**Records from a data collection:**
*** Block opens ***
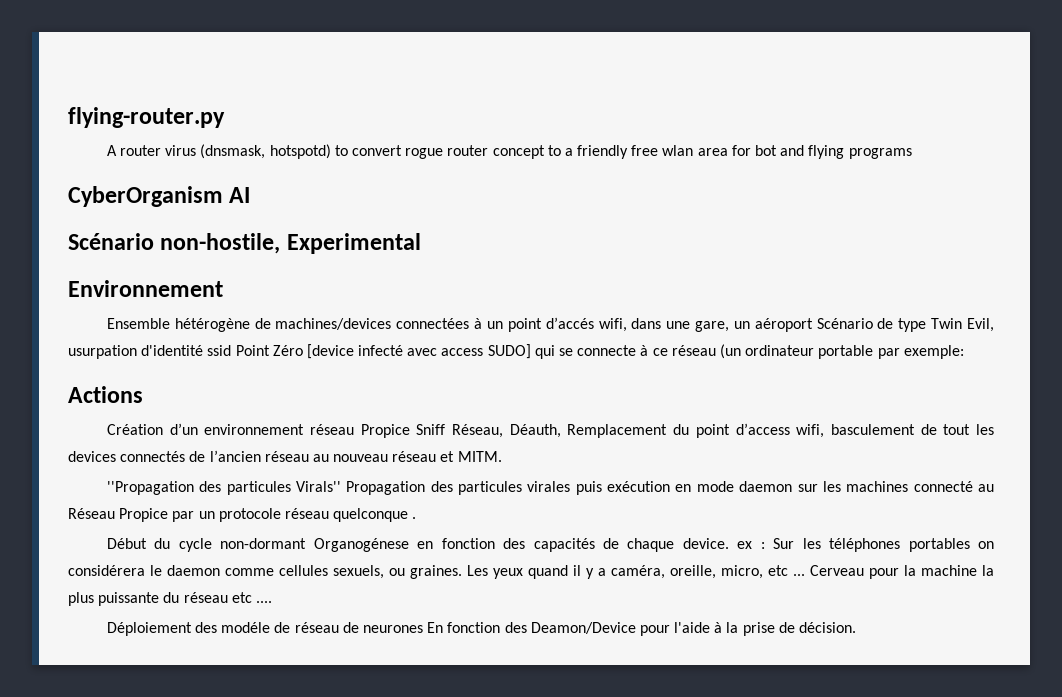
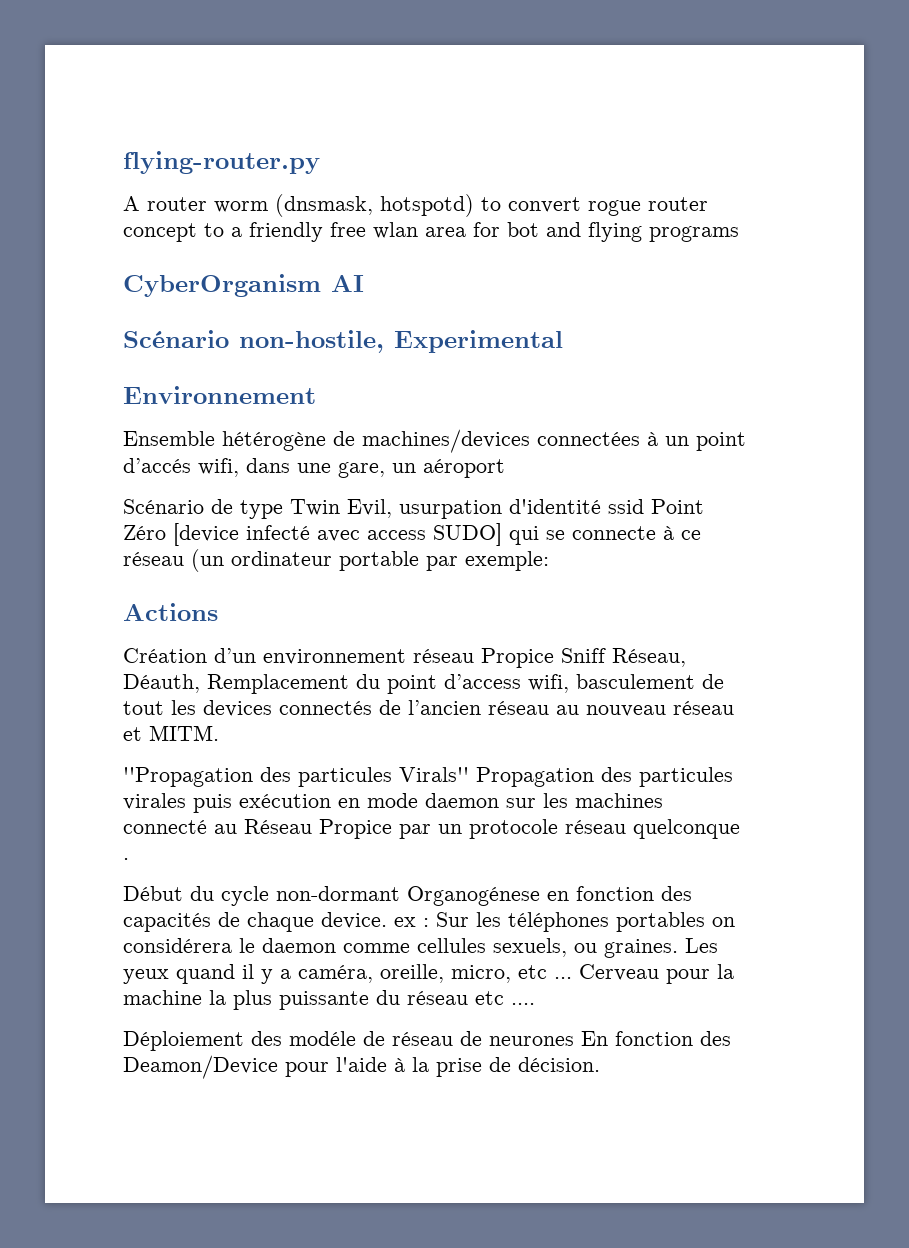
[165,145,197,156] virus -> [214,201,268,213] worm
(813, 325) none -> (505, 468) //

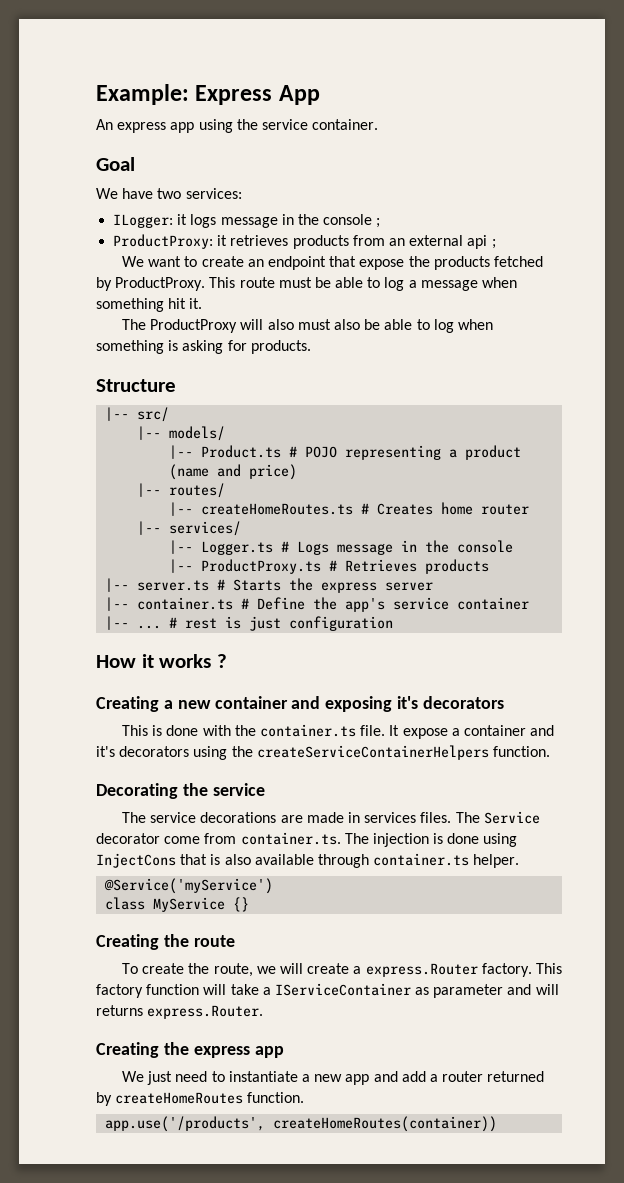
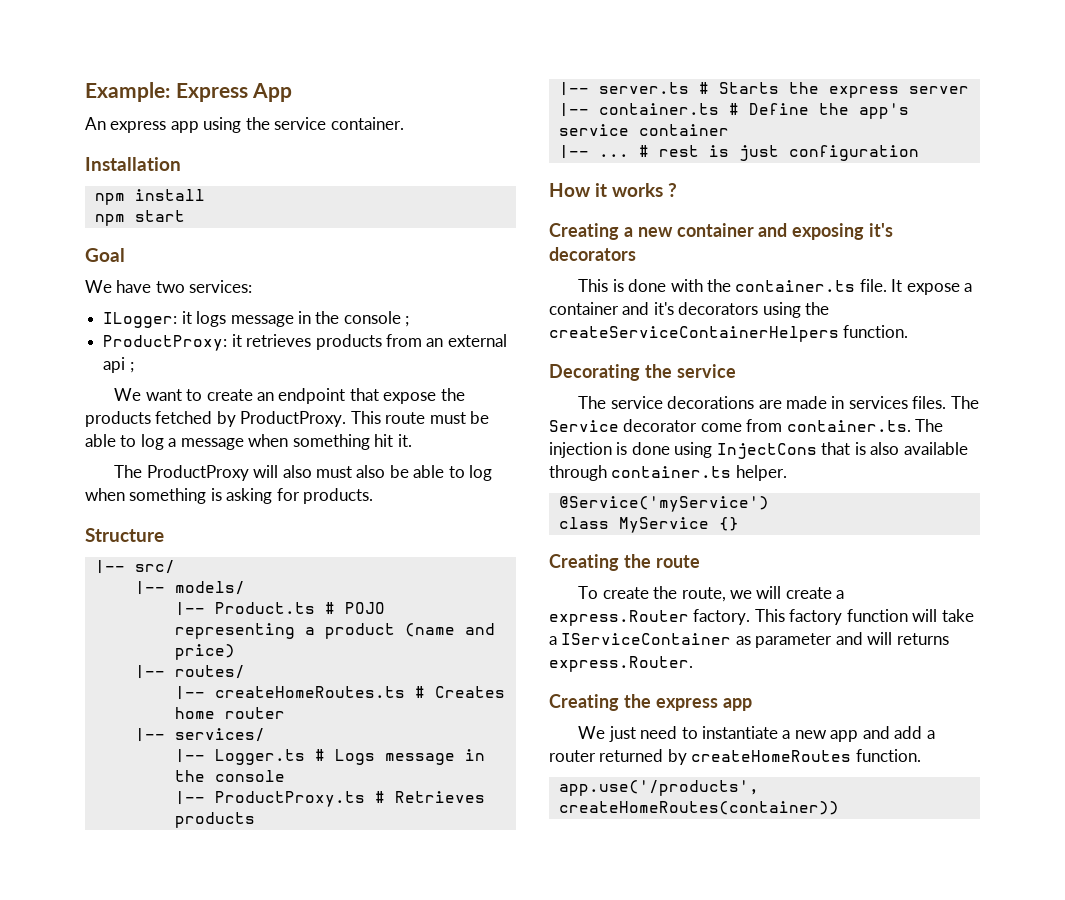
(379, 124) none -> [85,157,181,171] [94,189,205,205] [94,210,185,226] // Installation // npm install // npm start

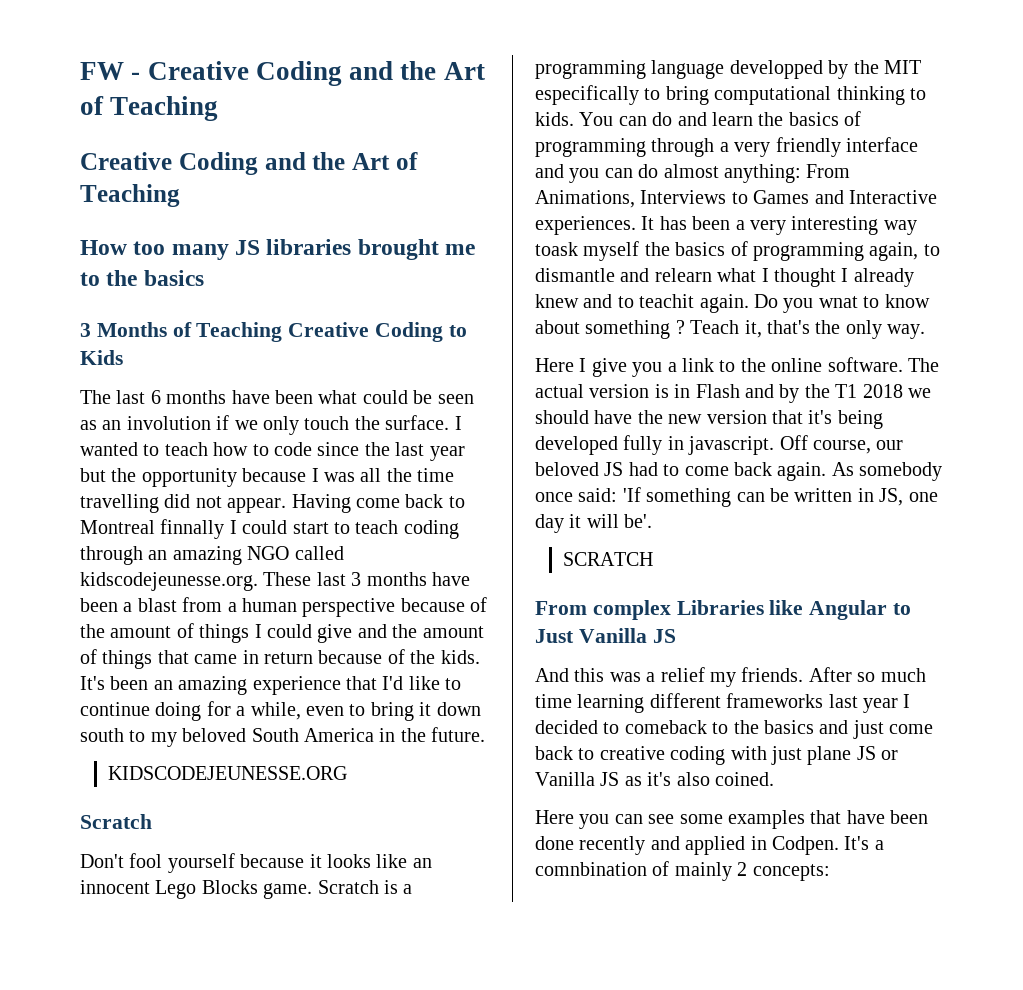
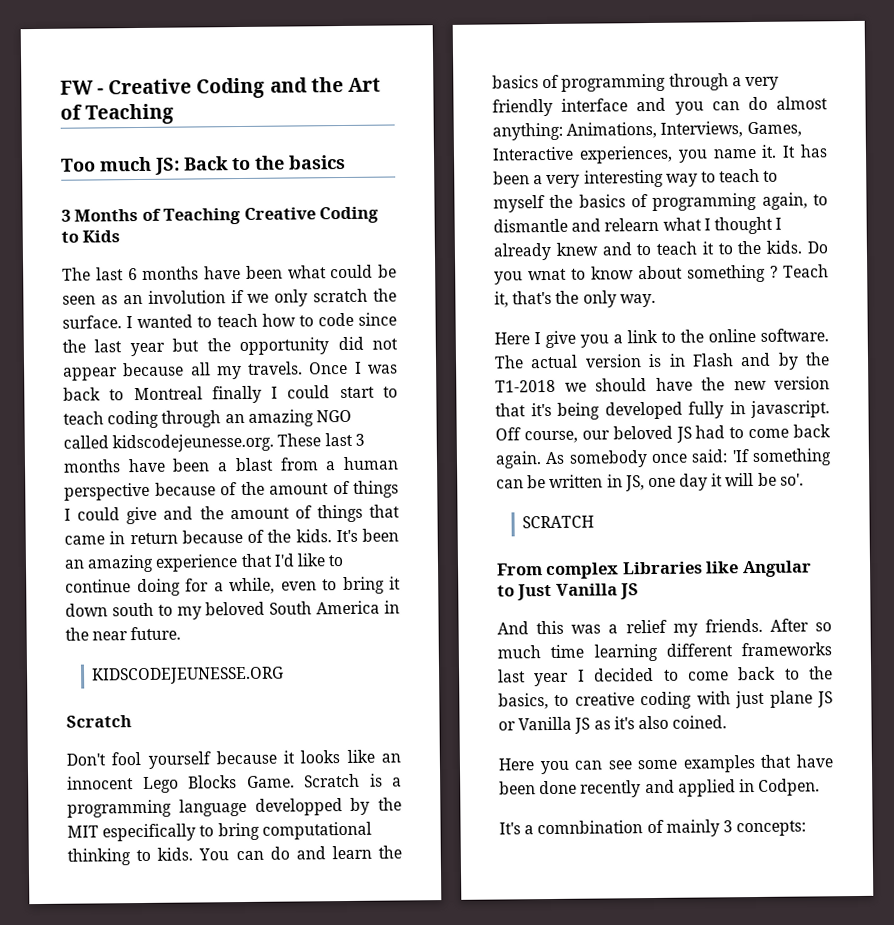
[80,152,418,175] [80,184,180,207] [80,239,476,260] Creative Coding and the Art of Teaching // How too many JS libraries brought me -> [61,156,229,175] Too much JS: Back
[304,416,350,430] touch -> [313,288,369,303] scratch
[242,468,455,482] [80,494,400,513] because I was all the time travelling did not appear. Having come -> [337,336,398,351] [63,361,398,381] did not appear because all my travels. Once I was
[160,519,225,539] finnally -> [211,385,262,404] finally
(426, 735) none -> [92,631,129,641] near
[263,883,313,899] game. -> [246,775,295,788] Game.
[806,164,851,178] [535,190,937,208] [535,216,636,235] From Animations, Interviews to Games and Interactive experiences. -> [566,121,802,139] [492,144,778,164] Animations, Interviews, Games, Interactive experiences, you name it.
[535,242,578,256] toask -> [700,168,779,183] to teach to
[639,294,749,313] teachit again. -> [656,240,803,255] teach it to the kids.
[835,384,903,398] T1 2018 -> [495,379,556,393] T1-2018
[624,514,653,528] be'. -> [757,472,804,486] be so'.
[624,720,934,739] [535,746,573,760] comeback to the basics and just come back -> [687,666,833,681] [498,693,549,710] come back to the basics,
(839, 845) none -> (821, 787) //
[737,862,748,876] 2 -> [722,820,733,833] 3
*** Block closes ***
**WHAT YOU WILL DO:** Without the pictures, give the entries above back exactly.

**RESULT:**
[165,145,197,156] virus -> [214,201,268,213] worm
(813, 325) none -> (505, 468) //

(379, 124) none -> [85,157,181,171] [94,189,205,205] [94,210,185,226] // Installation // npm install // npm start

[80,152,418,175] [80,184,180,207] [80,239,476,260] Creative Coding and the Art of Teaching // How too many JS libraries brought me -> [61,156,229,175] Too much JS: Back
[304,416,350,430] touch -> [313,288,369,303] scratch
[242,468,455,482] [80,494,400,513] because I was all the time travelling did not appear. Having come -> [337,336,398,351] [63,361,398,381] did not appear because all my travels. Once I was
[160,519,225,539] finnally -> [211,385,262,404] finally
(426, 735) none -> [92,631,129,641] near
[263,883,313,899] game. -> [246,775,295,788] Game.
[806,164,851,178] [535,190,937,208] [535,216,636,235] From Animations, Interviews to Games and Interactive experiences. -> [566,121,802,139] [492,144,778,164] Animations, Interviews, Games, Interactive experiences, you name it.
[535,242,578,256] toask -> [700,168,779,183] to teach to
[639,294,749,313] teachit again. -> [656,240,803,255] teach it to the kids.
[835,384,903,398] T1 2018 -> [495,379,556,393] T1-2018
[624,514,653,528] be'. -> [757,472,804,486] be so'.
[624,720,934,739] [535,746,573,760] comeback to the basics and just come back -> [687,666,833,681] [498,693,549,710] come back to the basics,
(839, 845) none -> (821, 787) //
[737,862,748,876] 2 -> [722,820,733,833] 3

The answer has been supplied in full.